• _WHAT YOU HAVE TO DO_
Every line below must be reproduced exactly; no pictures are to be included.

====== INPUT DATA

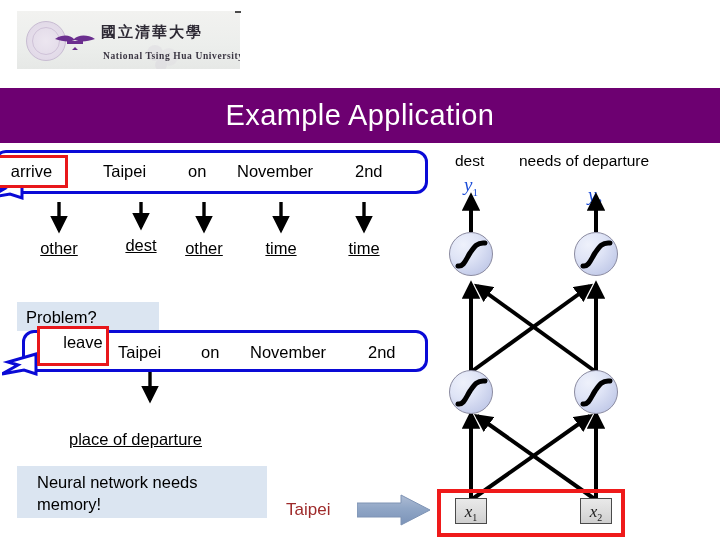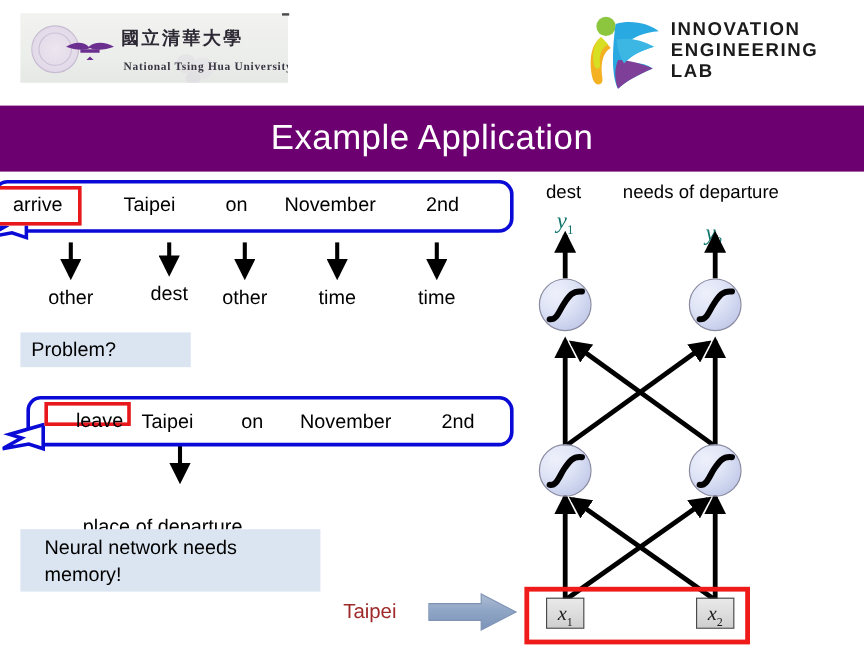--- a/index.html
+++ b/index.html
@@ -138,31 +138,33 @@
   }
 
   
   .slot-label {
     position: absolute;
     font-size: 16.5px;
     color: #000000;
     white-space: nowrap;
     text-align: center;
     font-family: "Liberation Sans", sans-serif;
+    text-decoration: underline;
   }
 
   
   .hl {
     position: absolute;
     background: #dbe5f1;
     color: #000000;
     font-size: 16.5px;
     font-family: "Liberation Sans", sans-serif;
     box-sizing: border-box;
     line-height: 22px;
+    margin-top: 25px;
   }
 
   
   .taipei-word {
     position: absolute;
     left: 286px; top: 500px;
     font-size: 17px;
     color: #9e2a2a;
     font-family: "Liberation Sans", sans-serif;
     white-space: nowrap;
@@ -175,21 +177,21 @@
     font-size: 15.5px;
     color: #000000;
     white-space: nowrap;
     font-family: "Liberation Sans", sans-serif;
   }
   .nn-var {
     position: absolute;
     font-family: "Liberation Serif", serif;
     font-style: italic;
     font-size: 19px;
-    color: #0f766e;
+    color: #1d4ed8;
     white-space: nowrap;
   }
   .nn-var sub { font-size: 11px; font-style: normal; }
 
   .neuron {
     position: absolute;
     width: 44px; height: 44px;
     border-radius: 50%;
     border: 1px solid #8a8aa0;
     background: radial-gradient(circle at 32% 28%, #eef1fb 0%, #dfe4f6 38%, #c3cbe9 78%, #b4bde2 100%);
@@ -236,33 +238,20 @@
     <svg class="nthu-watermark" viewBox="0 0 40 30">
       <circle cx="12" cy="12" r="8" fill="#d9d4dd"></circle>
       <circle cx="26" cy="16" r="9" fill="#dedae1"></circle>
       <circle cx="18" cy="24" r="6" fill="#d5d0da"></circle>
     </svg>
     <div class="nthu-cn">國立清華大學</div>
     <div class="nthu-en">National Tsing Hua University</div>
   </div>
   <div class="nthu-tick"></div>
 
-  <div class="iel-logo">
-    <svg class="iel-mark" viewBox="0 0 66 66">
-      <circle cx="18" cy="12" r="8" fill="#8cc63f"></circle>
-      <path d="M14 21 C6 26, 3 40, 7 56 C9 62, 16 62, 15 55 C13 42, 16 33, 22 30 Z" fill="#f4b223"></path>
-      <path d="M14 21 C8 25, 6 34, 8 44 C9 49, 14 48, 13 43 C12 35, 15 29, 20 27 Z" fill="#d7df23"></path>
-      <path d="M26 10 C40 6, 54 10, 62 16 C50 17, 40 21, 34 27 C44 25, 52 26, 58 29 C47 32, 38 37, 33 43 C43 41, 51 43, 57 47 C45 52, 34 58, 28 64 C24 56, 22 40, 26 10 Z" fill="#29a9e1"></path>
-      <path d="M28 40 C38 40, 50 44, 57 47 C45 52, 34 58, 28 64 C25 56, 25 47, 28 40 Z" fill="#7e3f98"></path>
-      <path d="M27 23 C36 21, 48 23, 58 29 C47 32, 38 37, 33 43 C29 36, 27 29, 27 23 Z" fill="#3cb6e3"></path>
-    </svg>
-    <div class="iel-text">INNOVATION
-ENGINEERING
-LAB</div>
-  </div>
 
   <div class="title-band">
     <div class="title-text">Example Application</div>
   </div>
 
   <div class="bubble" style="left:-6px; top:150px; width:434px; height:44px;"></div>
   <svg class="bubble-tail" style="left:-12px; top:176px; width:36px; height:26px;" viewBox="0 0 36 26">
     <path d="M34 2 L6 10 L16 13 L0 22 L22 18 L34 22 Z" fill="#ffffff" stroke="#0a0ad6" stroke-width="3"></path>
   </svg>
 
@@ -300,21 +289,21 @@
   <div class="slot-label" style="left:258px; top:239px; width:46px;">time</div>
   <div class="slot-label" style="left:341px; top:239px; width:46px;">time</div>
 
   <div class="hl" style="left:17px; top:277px; width:142px; height:29px; padding:4px 9px;">Problem?</div>
 
   <div class="bubble" style="left:22px; top:330px; width:406px; height:42px;"></div>
   <svg class="bubble-tail" style="left:2px; top:352px; width:36px; height:26px;" viewBox="0 0 36 26">
     <path d="M34 2 L6 10 L16 13 L0 22 L22 18 L34 22 Z" fill="#ffffff" stroke="#0a0ad6" stroke-width="3"></path>
   </svg>
 
-  <div class="token token-boxed" style="left:37px; top:335px; width:72px; height:20px; line-height:26px;padding-left:20px;">leave</div>
+  <div class="token token-boxed" style="left:37px; top:326px; width:72px; height:40px; line-height:26px;padding-left:20px;">leave</div>
   <div class="token" style="left:118px; top:343px;">Taipei</div>
   <div class="token" style="left:201px; top:343px;">on</div>
   <div class="token" style="left:250px; top:343px;">November</div>
   <div class="token" style="left:368px; top:343px;">2nd</div>
 
   <div class="slot-label" style="left:69px; top:410px;margin-top:20px;">place of departure</div>
 
   <div class="hl" style="left:17px; top:441px; width:250px; height:52px; padding:5px 20px;">Neural network needs memory!</div>
 
   <div class="taipei-word">Taipei</div>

============

• _OUTPUT OF THE TASK_
--- a/index.html
+++ b/index.html
@@ -138,31 +138,33 @@
   }
 
   
   .slot-label {
     position: absolute;
     font-size: 16.5px;
     color: #000000;
     white-space: nowrap;
     text-align: center;
     font-family: "Liberation Sans", sans-serif;
+    text-decoration: underline;
   }
 
   
   .hl {
     position: absolute;
     background: #dbe5f1;
     color: #000000;
     font-size: 16.5px;
     font-family: "Liberation Sans", sans-serif;
     box-sizing: border-box;
     line-height: 22px;
+    margin-top: 25px;
   }
 
   
   .taipei-word {
     position: absolute;
     left: 286px; top: 500px;
     font-size: 17px;
     color: #9e2a2a;
     font-family: "Liberation Sans", sans-serif;
     white-space: nowrap;
@@ -175,21 +177,21 @@
     font-size: 15.5px;
     color: #000000;
     white-space: nowrap;
     font-family: "Liberation Sans", sans-serif;
   }
   .nn-var {
     position: absolute;
     font-family: "Liberation Serif", serif;
     font-style: italic;
     font-size: 19px;
-    color: #0f766e;
+    color: #1d4ed8;
     white-space: nowrap;
   }
   .nn-var sub { font-size: 11px; font-style: normal; }
 
   .neuron {
     position: absolute;
     width: 44px; height: 44px;
     border-radius: 50%;
     border: 1px solid #8a8aa0;
     background: radial-gradient(circle at 32% 28%, #eef1fb 0%, #dfe4f6 38%, #c3cbe9 78%, #b4bde2 100%);
@@ -236,33 +238,20 @@
     <svg class="nthu-watermark" viewBox="0 0 40 30">
       <circle cx="12" cy="12" r="8" fill="#d9d4dd"></circle>
       <circle cx="26" cy="16" r="9" fill="#dedae1"></circle>
       <circle cx="18" cy="24" r="6" fill="#d5d0da"></circle>
     </svg>
     <div class="nthu-cn">國立清華大學</div>
     <div class="nthu-en">National Tsing Hua University</div>
   </div>
   <div class="nthu-tick"></div>
 
-  <div class="iel-logo">
-    <svg class="iel-mark" viewBox="0 0 66 66">
-      <circle cx="18" cy="12" r="8" fill="#8cc63f"></circle>
-      <path d="M14 21 C6 26, 3 40, 7 56 C9 62, 16 62, 15 55 C13 42, 16 33, 22 30 Z" fill="#f4b223"></path>
-      <path d="M14 21 C8 25, 6 34, 8 44 C9 49, 14 48, 13 43 C12 35, 15 29, 20 27 Z" fill="#d7df23"></path>
-      <path d="M26 10 C40 6, 54 10, 62 16 C50 17, 40 21, 34 27 C44 25, 52 26, 58 29 C47 32, 38 37, 33 43 C43 41, 51 43, 57 47 C45 52, 34 58, 28 64 C24 56, 22 40, 26 10 Z" fill="#29a9e1"></path>
-      <path d="M28 40 C38 40, 50 44, 57 47 C45 52, 34 58, 28 64 C25 56, 25 47, 28 40 Z" fill="#7e3f98"></path>
-      <path d="M27 23 C36 21, 48 23, 58 29 C47 32, 38 37, 33 43 C29 36, 27 29, 27 23 Z" fill="#3cb6e3"></path>
-    </svg>
-    <div class="iel-text">INNOVATION
-ENGINEERING
-LAB</div>
-  </div>
 
   <div class="title-band">
     <div class="title-text">Example Application</div>
   </div>
 
   <div class="bubble" style="left:-6px; top:150px; width:434px; height:44px;"></div>
   <svg class="bubble-tail" style="left:-12px; top:176px; width:36px; height:26px;" viewBox="0 0 36 26">
     <path d="M34 2 L6 10 L16 13 L0 22 L22 18 L34 22 Z" fill="#ffffff" stroke="#0a0ad6" stroke-width="3"></path>
   </svg>
 
@@ -300,21 +289,21 @@
   <div class="slot-label" style="left:258px; top:239px; width:46px;">time</div>
   <div class="slot-label" style="left:341px; top:239px; width:46px;">time</div>
 
   <div class="hl" style="left:17px; top:277px; width:142px; height:29px; padding:4px 9px;">Problem?</div>
 
   <div class="bubble" style="left:22px; top:330px; width:406px; height:42px;"></div>
   <svg class="bubble-tail" style="left:2px; top:352px; width:36px; height:26px;" viewBox="0 0 36 26">
     <path d="M34 2 L6 10 L16 13 L0 22 L22 18 L34 22 Z" fill="#ffffff" stroke="#0a0ad6" stroke-width="3"></path>
   </svg>
 
-  <div class="token token-boxed" style="left:37px; top:335px; width:72px; height:20px; line-height:26px;padding-left:20px;">leave</div>
+  <div class="token token-boxed" style="left:37px; top:326px; width:72px; height:40px; line-height:26px;padding-left:20px;">leave</div>
   <div class="token" style="left:118px; top:343px;">Taipei</div>
   <div class="token" style="left:201px; top:343px;">on</div>
   <div class="token" style="left:250px; top:343px;">November</div>
   <div class="token" style="left:368px; top:343px;">2nd</div>
 
   <div class="slot-label" style="left:69px; top:410px;margin-top:20px;">place of departure</div>
 
   <div class="hl" style="left:17px; top:441px; width:250px; height:52px; padding:5px 20px;">Neural network needs memory!</div>
 
   <div class="taipei-word">Taipei</div>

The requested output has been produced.